To do » Look for "Information" in the records and copy every line that has it.

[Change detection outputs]
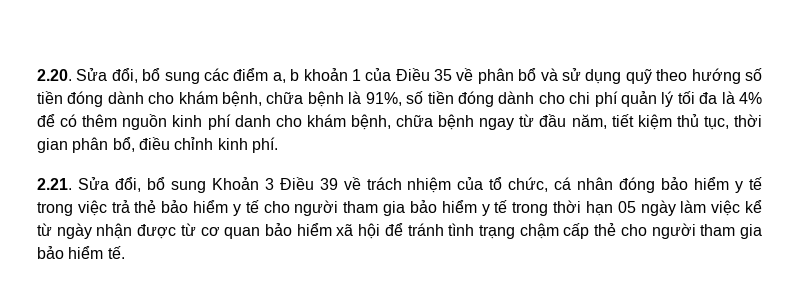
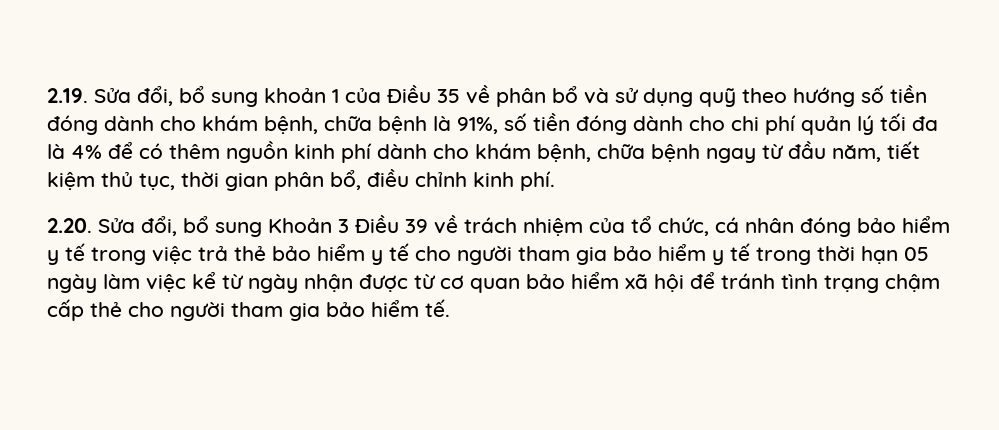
- 2.20. Sửa đổi, bổ sung các điểm a, b khoản 1 của Điều 35 về phân bổ và sử dụng quỹ theo hướng số tiền đóng dành cho khám bệnh, chữa bệnh là 91%, số tiền đóng dành cho chi phí quản lý tối đa là 4% để có thêm nguồn kinh phí danh cho khám bệnh, chữa bệnh ngay từ đầu năm, tiết kiệm thủ tục, thời gian phân bổ, điều chỉnh kinh phí.
+ 2.19. Sửa đổi, bổ sung khoản 1 của Điều 35 về phân bổ và sử dụng quỹ theo hướng số tiền đóng dành cho khám bệnh, chữa bệnh là 91%, số tiền đóng dành cho chi phí quản lý tối đa là 4% để có thêm nguồn kinh phí dành cho khám bệnh, chữa bệnh ngay từ đầu năm, tiết kiệm thủ tục, thời gian phân bổ, điều chỉnh kinh phí.
- 2.21. Sửa đổi, bổ sung Khoản 3 Điều 39 về trách nhiệm của tổ chức, cá nhân đóng bảo hiểm y tế trong việc trả thẻ bảo hiểm y tế cho người tham gia bảo hiểm y tế trong thời hạn 05 ngày làm việc kể từ ngày nhận được từ cơ quan bảo hiểm xã hội để tránh tình trạng chậm cấp thẻ cho người tham gia bảo hiểm tế.
+ 2.20. Sửa đổi, bổ sung Khoản 3 Điều 39 về trách nhiệm của tổ chức, cá nhân đóng bảo hiểm y tế trong việc trả thẻ bảo hiểm y tế cho người tham gia bảo hiểm y tế trong thời hạn 05 ngày làm việc kể từ ngày nhận được từ cơ quan bảo hiểm xã hội để tránh tình trạng chậm cấp thẻ cho người tham gia bảo hiểm tế.

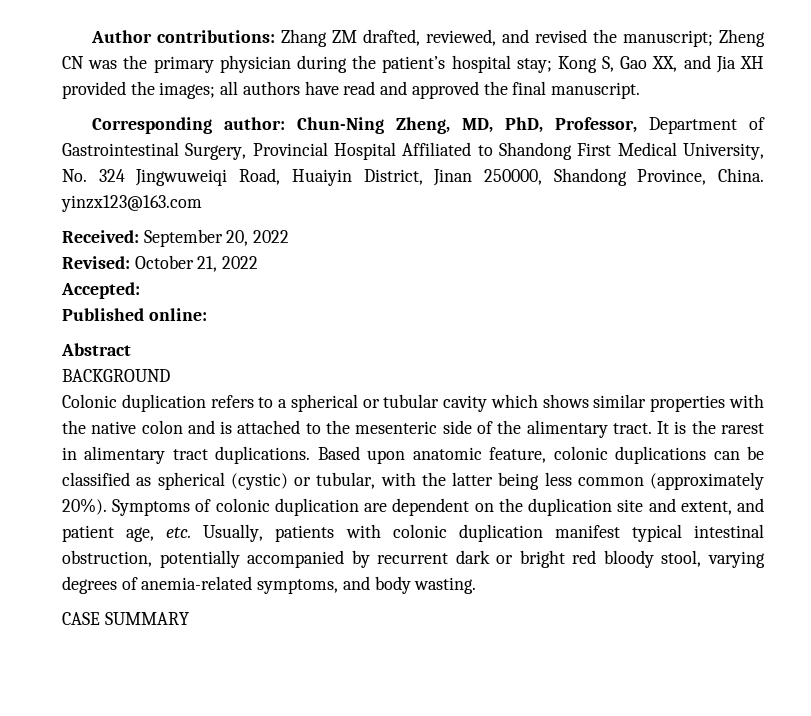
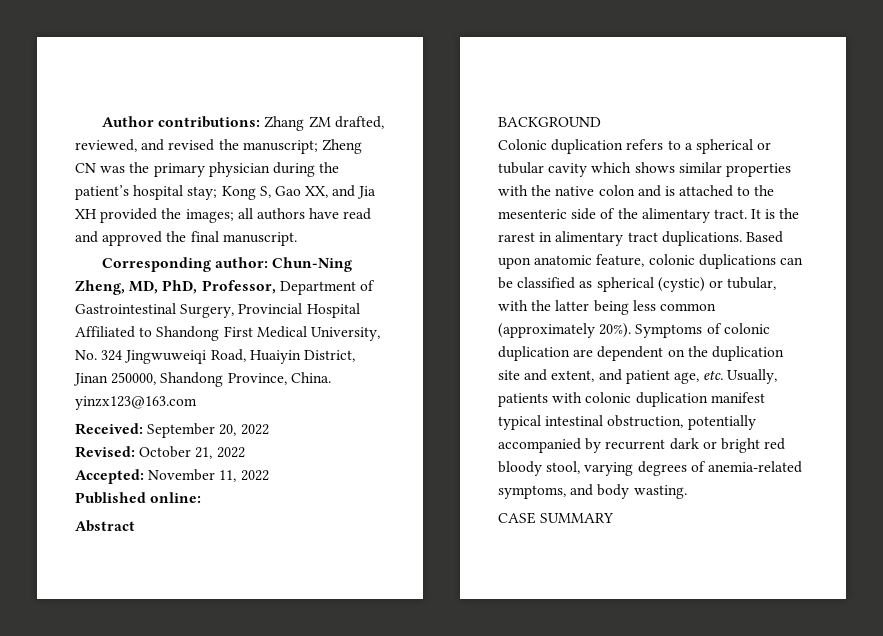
- Accepted:
+ Accepted: November 11, 2022

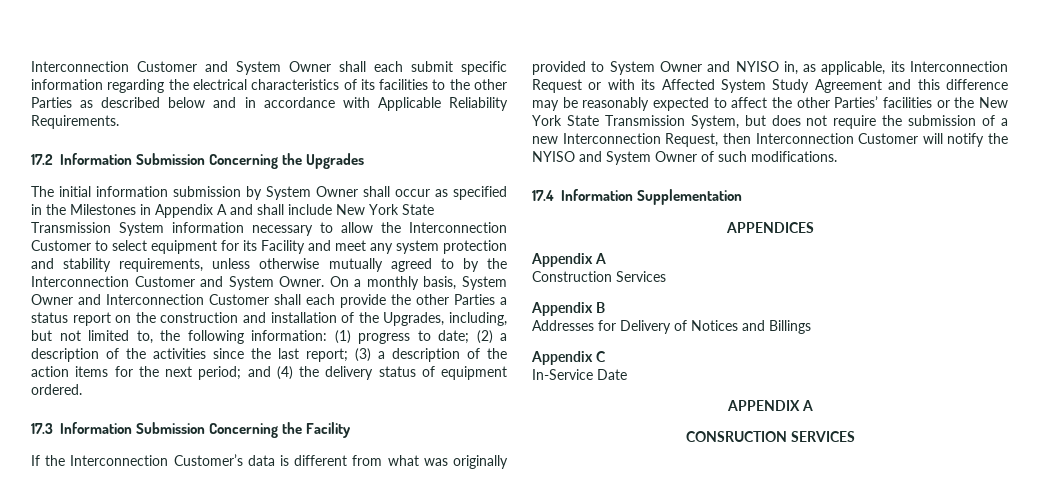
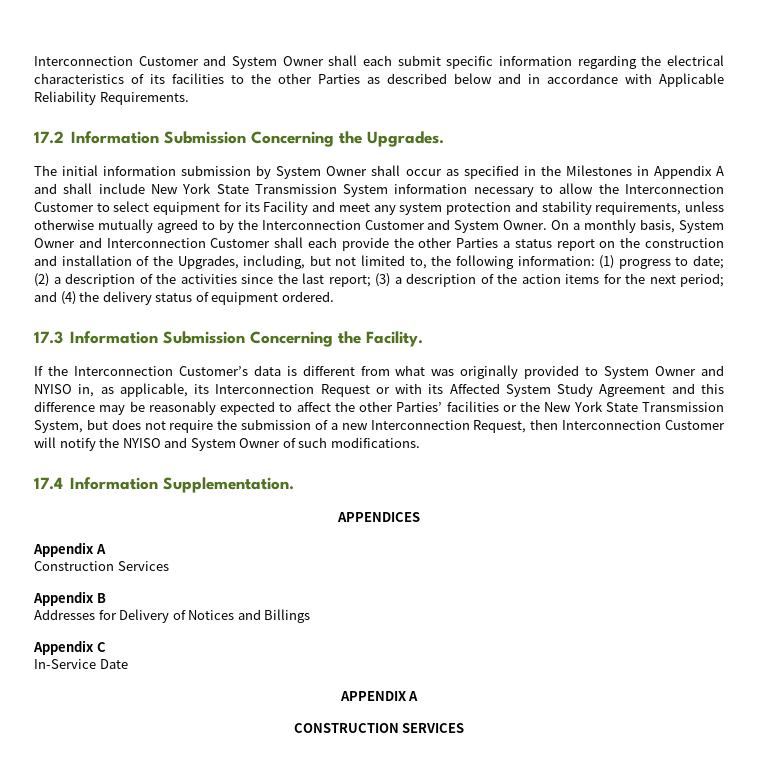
- 17.2 Information Submission Concerning the Upgrades
+ 17.2 Information Submission Concerning the Upgrades.
- 17.3 Information Submission Concerning the Facility
+ 17.3 Information Submission Concerning the Facility.
- 17.4 Information Supplementation
+ 17.4 Information Supplementation.
- CONSRUCTION SERVICES
+ CONSTRUCTION SERVICES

Completed task »
- 17.2 Information Submission Concerning the Upgrades
+ 17.2 Information Submission Concerning the Upgrades.
- 17.3 Information Submission Concerning the Facility
+ 17.3 Information Submission Concerning the Facility.
- 17.4 Information Supplementation
+ 17.4 Information Supplementation.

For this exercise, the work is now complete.